# Trouble with Jordan form of the truncated Carleman-matrix for $\sin(x)$ as size $n$ goes to infinity

I'm currently trying to get familiar with the Jordan normal form for matrices; and after some example I ask for the possible Jordan-form for the Carleman matrix for the function $f(x) = \sin(x)$ when thought as of infinite size.
The form, as used in wolfram-alpha is always $A= M \cdot J \cdot M^{-1}$ where $J$ has the near-diagonal Jordan form as an upper triangular matrix.

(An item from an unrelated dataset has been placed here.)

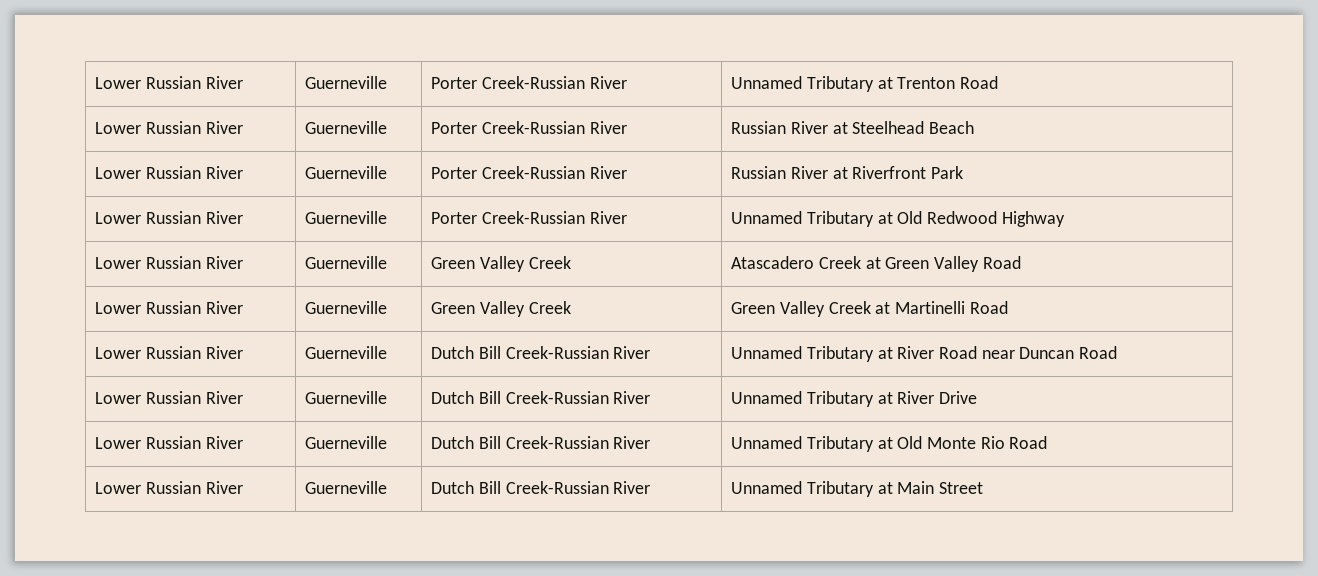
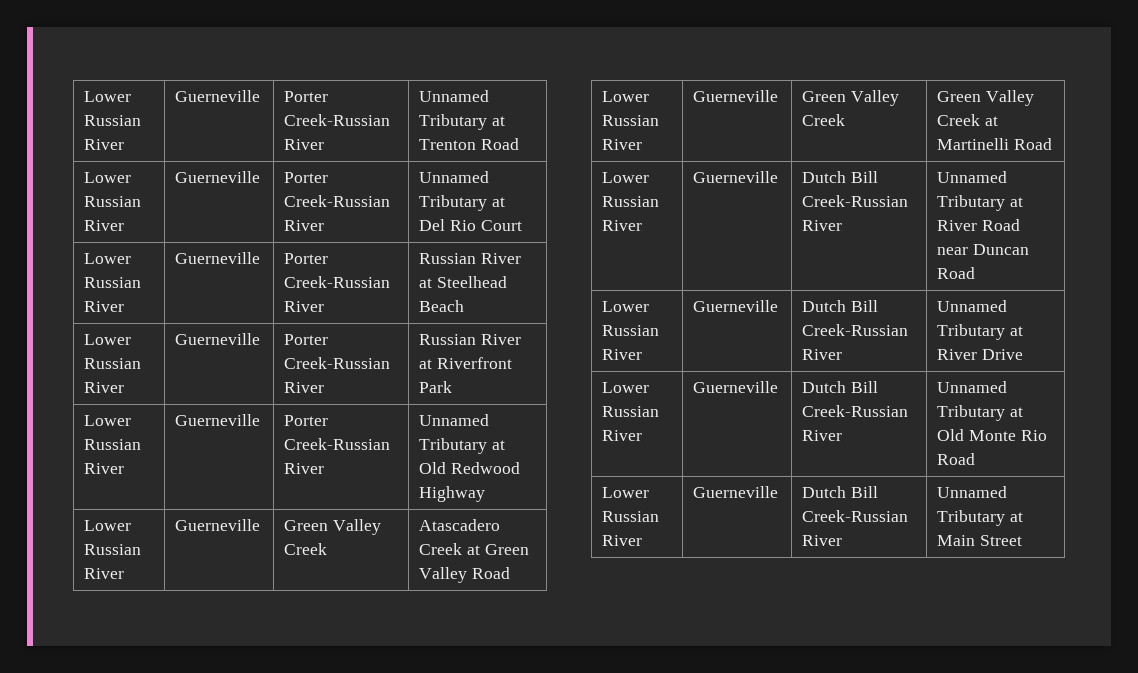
+ Lower Russian River | Guerneville | Porter Creek-Russian River | Unnamed Tributary at Del Rio Court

Well, it's not difficult to extrapolate this from small to big, even to unobservable sizes and possibly to infinite size - for instance for the Pascal-matrix, say with size $n \times n$ with $n=6$ $$P_6= \small \begin{bmatrix} 1 & 1 & 1 & 1 & 1 & 1 \\ . & 1 & 2 & 3 & 4 & 5 \\ . & . & 1 & 3 & 6 & 10 \\ . & . & . & 1 & 4 & 10 \\ . & . & . & . & 1 & 5 \\ . & . & . & . & . & 1 \end{bmatrix}$$ we get (besides $M$ and $M^{-1}$ which are factorially rescaled versions of the matrices of Stirling numbers of first and second kind) the shape of the Jordan-matrix: $$J_6 = \small \begin{bmatrix} 1 & 1 & . & . & . & . \\ . & 1 & 1 & . & . & . \\ . & . & 1 & 1 & . & . \\ . & . & . & 1 & 1 & . \\ . & . & . & . & 1 & 1 \\ . & . & . & . & . & 1 \end{bmatrix}$$ which extends consistently to larger sizes, and could so be conjectured to be valid also for the case where infinite size is assumed. (The Pascalmatrix $P$ is here the Carleman-matrix for the function $g(x) = 1+x$ in the sense that with a "Vandermonde-vector" of the form $V_n(x)=[1,x,x^2,x^3,...,x^{n-1}]$ we have for every size $n$ $$V_n(x) \cdot P_n = V_n(1+x)$$

The same question using the truncated Carleman-matrices $M_n$ for $f(x)=\sin(x)$ which look like

$$M_n= \Tiny {\begin{bmatrix} 1 & . & . & . & . & . & . & . \\ 0 & 1 & . & . & . & . & . & . \\ 0 & 0 & 1 & . & . & . & . & . \\ 0 & -1/6 & 0 & 1 & . & . & . & . \\ 0 & 0 & -1/3 & 0 & 1 & . & . & . \\ 0 & 1/120 & 0 & -1/2 & 0 & 1 & . & . \\ 0 & 0 & 2/45 & 0 & -2/3 & 0 & 1 & . \\ 0 & -1/5040 & 0 & 13/120 & 0 & -5/6 & 0 & 1 \end{bmatrix}}$$ such that for $\lim_{n\to \infty}$ we have $$\lim_{n\to \infty} V_n(x) \cdot M_n = V_n(\sin(x))$$ is difficult: it gives for every $n$ a Jordan normal form with three blocks, one of them always of size $1$ and the two others of increasing sizes with increasing $n$, here the example owith $n=12$ $$J_{n} = \Tiny{ \begin{array} {rrrrrr|rrrrr|r} 1 & . & . & . & . & . & . & . & . & . & . & . \\ 1 & 1 & . & . & . & . & . & . & . & . & . & . \\ . & 1 & 1 & . & . & . & . & . & . & . & . & . \\ . & . & 1 & 1 & . & . & . & . & . & . & . & . \\ . & . & . & 1 & 1 & . & . & . & . & . & . & . \\ . & . & . & . & 1 & 1 & . & . & . & . & . & . \\ \hline \\ . & . & . & . & . & . & 1 & . & . & . & . & . \\ . & . & . & . & . & . & 1 & 1 & . & . & . & . \\ . & . & . & . & . & . & . & 1 & 1 & . & . & . \\ . & . & . & . & . & . & . & . & 1 & 1 & . & . \\ . & . & . & . & . & . & . & . & . & 1 & 1 & . \\ \hline \\ . & . & . & . & . & . & . & . & . & . & . & 1 \end{array} }$$ and trivially it does not make sense to try to speak of two infinite-size Jordan blocks and to try to do a formula with it.
For my application I'm still confident, that -so far- the matrix-logarithm provides a reliable concept for powers of that Carleman-matrix even when thought as extended to the infinite size, but after the first successful contacts with the Jordan-form for simpler matrices (as for instance the matrix of Stirling numbers 1st and 2nd kind) this is kind of disappointing at the moment...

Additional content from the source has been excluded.